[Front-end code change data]
--- --- ---
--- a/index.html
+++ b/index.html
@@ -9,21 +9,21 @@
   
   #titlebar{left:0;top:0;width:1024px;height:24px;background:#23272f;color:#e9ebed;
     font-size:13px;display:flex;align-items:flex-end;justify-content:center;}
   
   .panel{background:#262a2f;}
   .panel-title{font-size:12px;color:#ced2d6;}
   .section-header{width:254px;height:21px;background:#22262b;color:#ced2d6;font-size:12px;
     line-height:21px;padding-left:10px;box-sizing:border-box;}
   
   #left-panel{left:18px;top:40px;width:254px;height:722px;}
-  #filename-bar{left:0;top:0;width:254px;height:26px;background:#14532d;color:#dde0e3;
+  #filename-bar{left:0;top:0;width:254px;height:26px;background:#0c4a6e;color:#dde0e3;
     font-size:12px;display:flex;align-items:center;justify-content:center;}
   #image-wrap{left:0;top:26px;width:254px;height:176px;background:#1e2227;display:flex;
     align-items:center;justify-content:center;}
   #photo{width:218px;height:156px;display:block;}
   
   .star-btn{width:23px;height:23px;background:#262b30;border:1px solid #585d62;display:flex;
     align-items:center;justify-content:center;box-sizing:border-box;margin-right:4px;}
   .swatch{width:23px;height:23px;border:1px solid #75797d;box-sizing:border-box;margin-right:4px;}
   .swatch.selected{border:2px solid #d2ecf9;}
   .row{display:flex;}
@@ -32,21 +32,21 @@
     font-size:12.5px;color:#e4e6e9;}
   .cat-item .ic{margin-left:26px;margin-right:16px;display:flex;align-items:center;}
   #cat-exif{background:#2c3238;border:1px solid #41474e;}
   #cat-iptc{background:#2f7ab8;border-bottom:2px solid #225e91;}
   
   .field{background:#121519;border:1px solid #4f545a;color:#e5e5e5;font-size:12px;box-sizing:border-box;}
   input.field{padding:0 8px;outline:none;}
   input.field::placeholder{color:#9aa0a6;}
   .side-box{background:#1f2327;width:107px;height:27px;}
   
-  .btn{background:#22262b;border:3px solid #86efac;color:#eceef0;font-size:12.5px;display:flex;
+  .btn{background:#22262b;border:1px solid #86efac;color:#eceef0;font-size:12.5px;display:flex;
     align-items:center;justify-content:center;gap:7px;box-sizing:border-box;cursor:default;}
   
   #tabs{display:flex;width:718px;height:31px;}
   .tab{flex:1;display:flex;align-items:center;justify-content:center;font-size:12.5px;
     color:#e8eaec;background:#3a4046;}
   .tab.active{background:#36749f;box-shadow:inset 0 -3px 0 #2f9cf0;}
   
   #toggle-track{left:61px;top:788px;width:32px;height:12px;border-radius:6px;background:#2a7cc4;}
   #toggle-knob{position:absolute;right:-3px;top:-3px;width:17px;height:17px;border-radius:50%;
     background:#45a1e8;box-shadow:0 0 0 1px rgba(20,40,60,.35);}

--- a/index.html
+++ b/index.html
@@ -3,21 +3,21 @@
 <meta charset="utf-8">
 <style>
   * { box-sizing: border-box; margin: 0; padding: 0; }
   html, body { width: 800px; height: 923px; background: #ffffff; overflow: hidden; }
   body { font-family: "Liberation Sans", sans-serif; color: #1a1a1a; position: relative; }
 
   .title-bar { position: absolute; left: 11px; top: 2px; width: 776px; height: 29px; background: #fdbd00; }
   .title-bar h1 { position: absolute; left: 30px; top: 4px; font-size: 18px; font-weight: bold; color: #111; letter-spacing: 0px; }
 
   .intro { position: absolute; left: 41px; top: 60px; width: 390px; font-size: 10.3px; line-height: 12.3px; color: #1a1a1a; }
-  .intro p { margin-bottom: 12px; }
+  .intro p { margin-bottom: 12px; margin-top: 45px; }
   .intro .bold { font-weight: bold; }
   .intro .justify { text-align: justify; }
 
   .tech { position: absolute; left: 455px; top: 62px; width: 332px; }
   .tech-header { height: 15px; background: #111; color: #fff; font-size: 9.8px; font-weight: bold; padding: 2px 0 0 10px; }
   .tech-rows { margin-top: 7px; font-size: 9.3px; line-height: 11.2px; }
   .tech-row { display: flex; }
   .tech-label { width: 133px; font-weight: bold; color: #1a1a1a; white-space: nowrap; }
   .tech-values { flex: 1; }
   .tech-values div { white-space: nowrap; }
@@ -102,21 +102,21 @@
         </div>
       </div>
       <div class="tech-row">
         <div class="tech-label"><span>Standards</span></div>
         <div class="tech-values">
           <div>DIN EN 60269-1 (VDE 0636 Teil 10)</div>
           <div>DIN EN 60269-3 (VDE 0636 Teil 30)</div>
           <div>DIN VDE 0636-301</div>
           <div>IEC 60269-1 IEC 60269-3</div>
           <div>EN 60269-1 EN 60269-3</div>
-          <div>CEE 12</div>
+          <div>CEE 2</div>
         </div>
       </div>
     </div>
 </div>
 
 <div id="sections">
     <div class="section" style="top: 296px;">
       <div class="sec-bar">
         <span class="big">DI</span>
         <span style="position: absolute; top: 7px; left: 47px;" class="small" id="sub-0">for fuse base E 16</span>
--- --- ---
YOUR INSTRUCTIONS: Output each entry exactly as written, leaving none out.

YOUR RESPONSE:
--- a/index.html
+++ b/index.html
@@ -9,21 +9,21 @@
   
   #titlebar{left:0;top:0;width:1024px;height:24px;background:#23272f;color:#e9ebed;
     font-size:13px;display:flex;align-items:flex-end;justify-content:center;}
   
   .panel{background:#262a2f;}
   .panel-title{font-size:12px;color:#ced2d6;}
   .section-header{width:254px;height:21px;background:#22262b;color:#ced2d6;font-size:12px;
     line-height:21px;padding-left:10px;box-sizing:border-box;}
   
   #left-panel{left:18px;top:40px;width:254px;height:722px;}
-  #filename-bar{left:0;top:0;width:254px;height:26px;background:#14532d;color:#dde0e3;
+  #filename-bar{left:0;top:0;width:254px;height:26px;background:#0c4a6e;color:#dde0e3;
     font-size:12px;display:flex;align-items:center;justify-content:center;}
   #image-wrap{left:0;top:26px;width:254px;height:176px;background:#1e2227;display:flex;
     align-items:center;justify-content:center;}
   #photo{width:218px;height:156px;display:block;}
   
   .star-btn{width:23px;height:23px;background:#262b30;border:1px solid #585d62;display:flex;
     align-items:center;justify-content:center;box-sizing:border-box;margin-right:4px;}
   .swatch{width:23px;height:23px;border:1px solid #75797d;box-sizing:border-box;margin-right:4px;}
   .swatch.selected{border:2px solid #d2ecf9;}
   .row{display:flex;}
@@ -32,21 +32,21 @@
     font-size:12.5px;color:#e4e6e9;}
   .cat-item .ic{margin-left:26px;margin-right:16px;display:flex;align-items:center;}
   #cat-exif{background:#2c3238;border:1px solid #41474e;}
   #cat-iptc{background:#2f7ab8;border-bottom:2px solid #225e91;}
   
   .field{background:#121519;border:1px solid #4f545a;color:#e5e5e5;font-size:12px;box-sizing:border-box;}
   input.field{padding:0 8px;outline:none;}
   input.field::placeholder{color:#9aa0a6;}
   .side-box{background:#1f2327;width:107px;height:27px;}
   
-  .btn{background:#22262b;border:3px solid #86efac;color:#eceef0;font-size:12.5px;display:flex;
+  .btn{background:#22262b;border:1px solid #86efac;color:#eceef0;font-size:12.5px;display:flex;
     align-items:center;justify-content:center;gap:7px;box-sizing:border-box;cursor:default;}
   
   #tabs{display:flex;width:718px;height:31px;}
   .tab{flex:1;display:flex;align-items:center;justify-content:center;font-size:12.5px;
     color:#e8eaec;background:#3a4046;}
   .tab.active{background:#36749f;box-shadow:inset 0 -3px 0 #2f9cf0;}
   
   #toggle-track{left:61px;top:788px;width:32px;height:12px;border-radius:6px;background:#2a7cc4;}
   #toggle-knob{position:absolute;right:-3px;top:-3px;width:17px;height:17px;border-radius:50%;
     background:#45a1e8;box-shadow:0 0 0 1px rgba(20,40,60,.35);}

--- a/index.html
+++ b/index.html
@@ -3,21 +3,21 @@
 <meta charset="utf-8">
 <style>
   * { box-sizing: border-box; margin: 0; padding: 0; }
   html, body { width: 800px; height: 923px; background: #ffffff; overflow: hidden; }
   body { font-family: "Liberation Sans", sans-serif; color: #1a1a1a; position: relative; }
 
   .title-bar { position: absolute; left: 11px; top: 2px; width: 776px; height: 29px; background: #fdbd00; }
   .title-bar h1 { position: absolute; left: 30px; top: 4px; font-size: 18px; font-weight: bold; color: #111; letter-spacing: 0px; }
 
   .intro { position: absolute; left: 41px; top: 60px; width: 390px; font-size: 10.3px; line-height: 12.3px; color: #1a1a1a; }
-  .intro p { margin-bottom: 12px; }
+  .intro p { margin-bottom: 12px; margin-top: 45px; }
   .intro .bold { font-weight: bold; }
   .intro .justify { text-align: justify; }
 
   .tech { position: absolute; left: 455px; top: 62px; width: 332px; }
   .tech-header { height: 15px; background: #111; color: #fff; font-size: 9.8px; font-weight: bold; padding: 2px 0 0 10px; }
   .tech-rows { margin-top: 7px; font-size: 9.3px; line-height: 11.2px; }
   .tech-row { display: flex; }
   .tech-label { width: 133px; font-weight: bold; color: #1a1a1a; white-space: nowrap; }
   .tech-values { flex: 1; }
   .tech-values div { white-space: nowrap; }
@@ -102,21 +102,21 @@
         </div>
       </div>
       <div class="tech-row">
         <div class="tech-label"><span>Standards</span></div>
         <div class="tech-values">
           <div>DIN EN 60269-1 (VDE 0636 Teil 10)</div>
           <div>DIN EN 60269-3 (VDE 0636 Teil 30)</div>
           <div>DIN VDE 0636-301</div>
           <div>IEC 60269-1 IEC 60269-3</div>
           <div>EN 60269-1 EN 60269-3</div>
-          <div>CEE 12</div>
+          <div>CEE 2</div>
         </div>
       </div>
     </div>
 </div>
 
 <div id="sections">
     <div class="section" style="top: 296px;">
       <div class="sec-bar">
         <span class="big">DI</span>
         <span style="position: absolute; top: 7px; left: 47px;" class="small" id="sub-0">for fuse base E 16</span>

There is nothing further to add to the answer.